Money and food: A tasty match made in heaven? A new generation of cooking enthusiasts have taken to blogging and some have cashed in as a result.
Take Lindsay Ostrom, the Minnesotan author of the highly successful "Pinch of Yum" blog. According to her monthly income reports, she made $32,971.75 from the blog in June 2015, up from $8,673.27 two years earlier and $21.97 in August 2011, the first month in which she tried to monetize her site.
So, thinking of a career change? CNBC takes a look at some of the other food bloggers who've made it big.
For Philadelphian Sally Quinn, what started as an online recipe journal has transformed into the famous "Sally's Baking Addiction" blog.
Quinn has already published "Sally's Baking Addiction Cookbook" and her "Candy Addiction" cookbook is out in September. Along with royalties, Quinn is paid through advertisements hosted on her blog, brand ambassadorships and sponsored posts.
"When I first began, I had a full-time job in finance. Once I earned enough from my blog, I made the jump to blogging full-time," Quinn told CNBC.
"Now that I have a strong readership, I follow a set schedule, like more writing and personality in each post. I write how I talk in real life—abbreviations, run-on sentences. I find it makes my blog feel a little more genuine, personal," she added.
Quinn told CNBC that food blogging had gained momentum from the proliferation of content-sharing platforms. "Once Pinterest hit the online world, food blogs began popping up everywhere."
Quinn hopes to write more cookbooks and open a bakery one day.
Stats: Facebook: 309,000+; Pinterest: 244,300+; Instagram: 55,000+
A former elementary school teacher, Lori Lange started her "RecipeGirl" blog in 2006. Just under a decade later, blogging is Lange's full-time job and she has a global following.
"I've worked harder at this job than any other in my life," Lange told CNBC.
"I work long (but flexible) hours. My husband was able to support our family when I was first starting out, as when I began, I made a few cents per day. Hard works pays off. This has turned into a very lucrative career for me!"
Like Quinn, Lange has published her own cookbook.
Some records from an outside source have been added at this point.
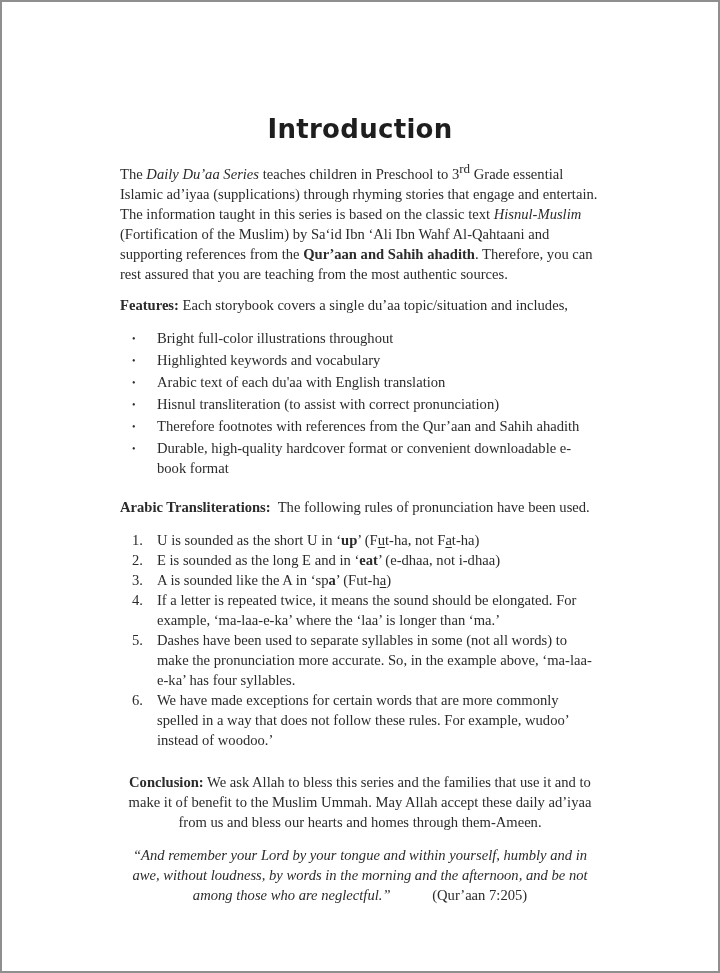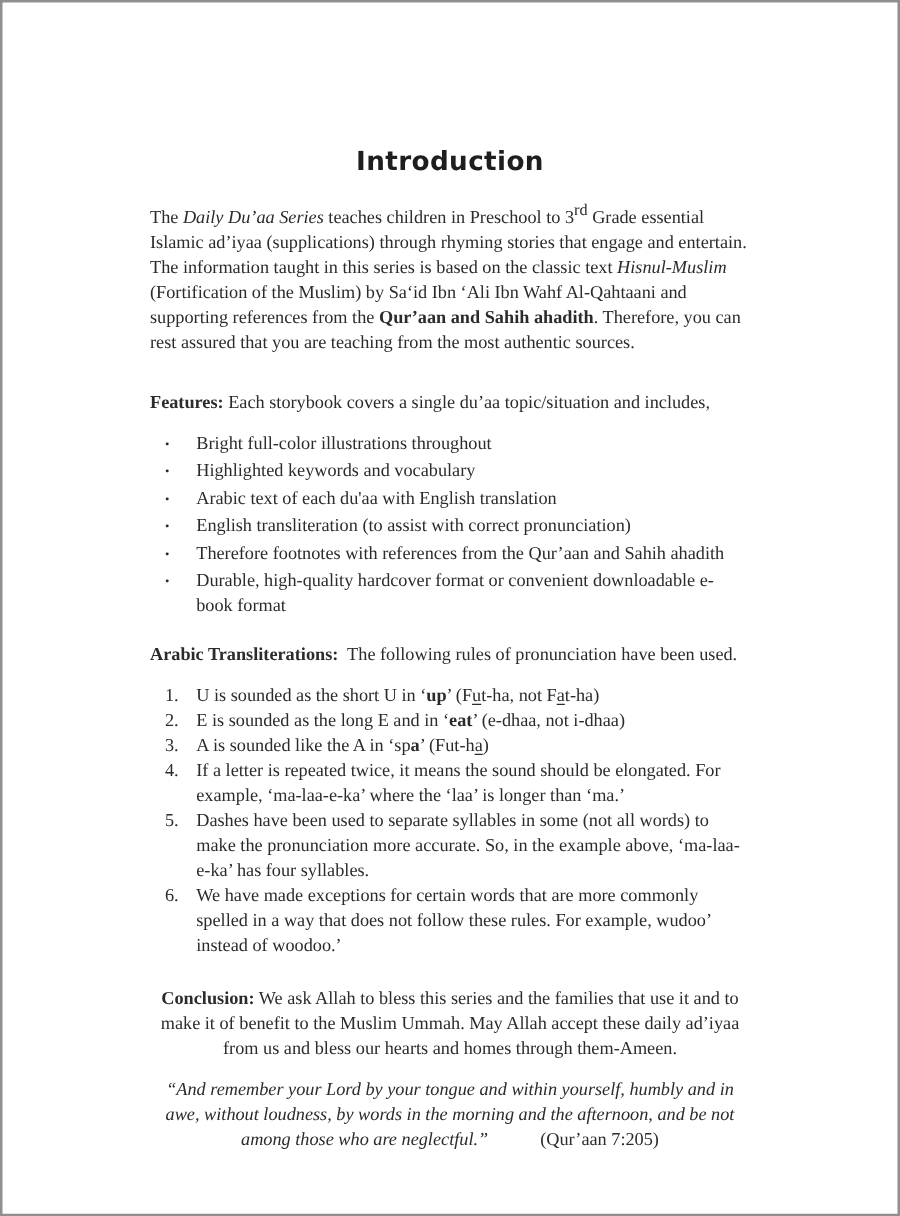--- a/index.html
+++ b/index.html
@@ -23,7 +23,7 @@
     padding-top: 112px;
     text-align: center;
     font-family: "DejaVu Sans", "Liberation Sans", sans-serif;
-    font-size: 21px;
+    font-size: 26px;
     line-height: 30px;
     font-weight: 700;
     letter-spacing: 0.3px;

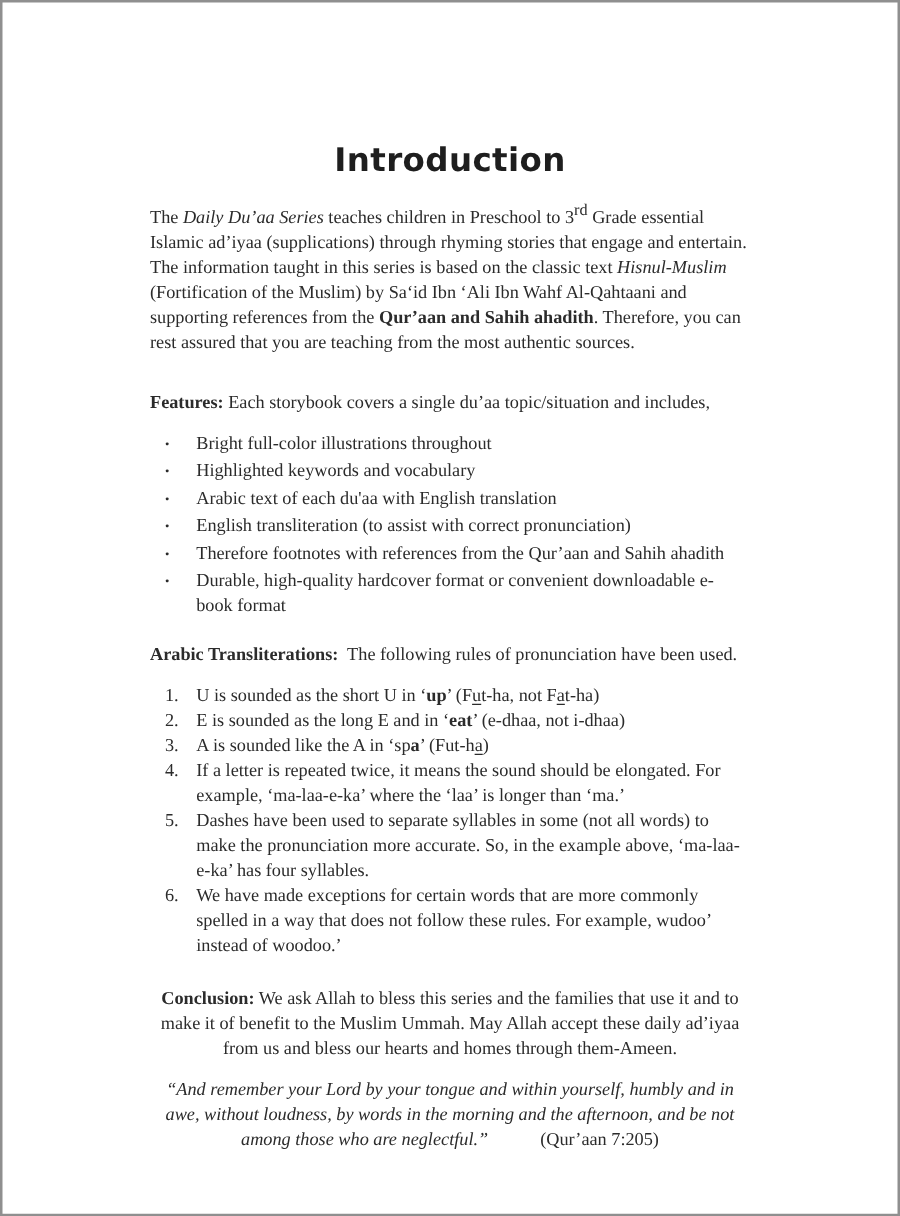--- a/index.html
+++ b/index.html
@@ -31,7 +31,7 @@
   }
   p { margin: 0; }
   .intro-para   { margin-top: 20px; }
-  .features-para{ margin-top: 28px; }
+  .features-para{ margin-top: 11px; }
   .concl-para   { margin-top: 22px; text-align: center; }
   .rules-head   { margin-top: 19px; }
   .b  { font-weight: 700; }

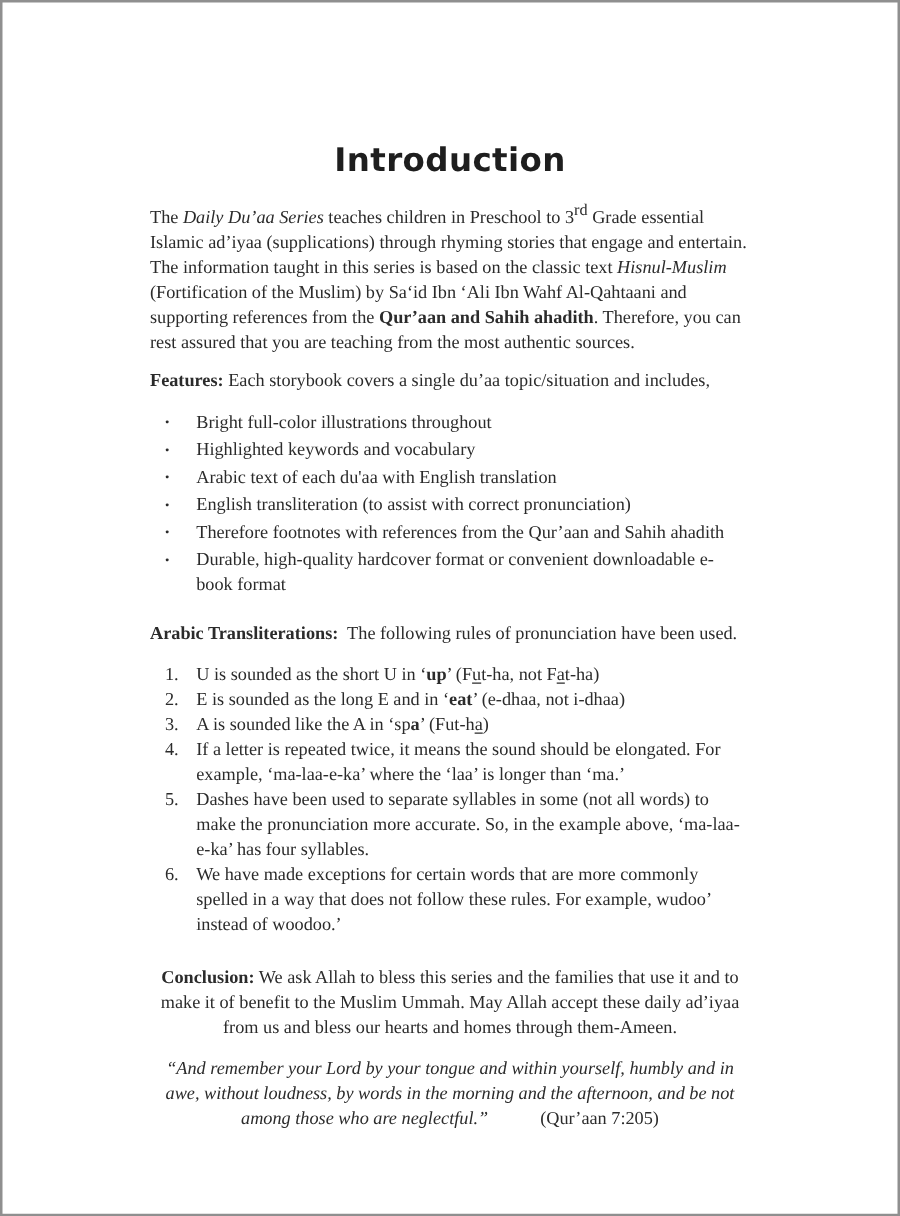--- a/index.html
+++ b/index.html
@@ -82,7 +82,7 @@
     </div>
     <div class="list-row">
       <span class="marker"><span class="bullet-glyph">•</span></span>
-      <span class="item-text">English transliteration (to assist with correct pronunciation)</span>
+      <span class="item-text">Hisnul transliteration (to assist with correct pronunciation)</span>
     </div>
     <div class="list-row">
       <span class="marker"><span class="bullet-glyph">•</span></span>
Her son is following in her blogging footsteps and she concentrates on "family-friendly" recipes.
"I've always stuck with that theme and it seems to be what most people are looking for these days," Lange told CNBC.
Lange's main source of revenue is through ad networks. She also contributes to Parade magazine's food blog.
"I get paid by page impressions, so when traffic is high, I make more money. I work on contract with a few brands, developing recipes for them and promoting them via social media," she said.
Stats: Facebook: 873,000+; Pinterest: 346,700+; Twitter: 41,800+
For Áine Carlin, author of the "PeaSoupEats" blog and "Keep it Vegan" cookbook, the one thing that brought in a big audience was turning vegan.
She's just completed her second book and told CNBC that blogging tapped a demand "almost like reality TV."
"We are all a bit curious about how other people live their lives and blogging feeds directly into this fascination," Carlin said.
"I can interact with people in a way that wasn't really possible before … I love responding on Instagram and live to see photographs of dishes people have recreated of my work. It makes it worthwhile," she later added.
Carlin noted that different social media platforms had distinct promotional purposes. Her future focus? YouTube.
Stats: Pinterest: 222,500+; Instagram: 3,840+; YouTube: 1,336
Meet Luiz Hara, a former investment banker turned trained chef and author of "The London Foodie" blog, which also covers hotels and wine tastings.
Jules Clancy previously working in product development, but since 2010 the food science graduate has made a full-time living from food blogging.
Her "Stonesoup" blog is "all about simplicity" and features recipes with only five ingredients.
Boosted by the blog's success, Clancy has branched out:
"I sell my own products, mainly ebooks, online cooking classes and membership to a weekly done-for-you meal planning service," she told CNBC.
Stats: Facebook: 11,000+; Twitter: 5,002
One blogger who started small and capitalized elsewhere is Ree Drummond of "The Pioneer Woman."
A blogger since 2006, country-dwelling Drummond's "cowboy-friendly dishes" landed her a show on Food Network. Several cookbooks and an online cooking community, "Tasty Kitchen," also followed.
Stats: Facebook: 2.8 million+; Twitter: 606,000+; Pinterest: 536,300+
Despite the success stories, the proliferation of blogs can make monetizing tricky.
"There are millions of food blogs these days and it becomes harder and harder to stand out," warned Quinn.
Carlin emphasized the importance of a strong identity.
"Having a unique voice is the most powerful tool any blogger can bring to the table… outweighing cool design or impressive images (although important)," said Carlin.
"Building an audience takes time so be sure you're doing it for the right reasons and enjoy."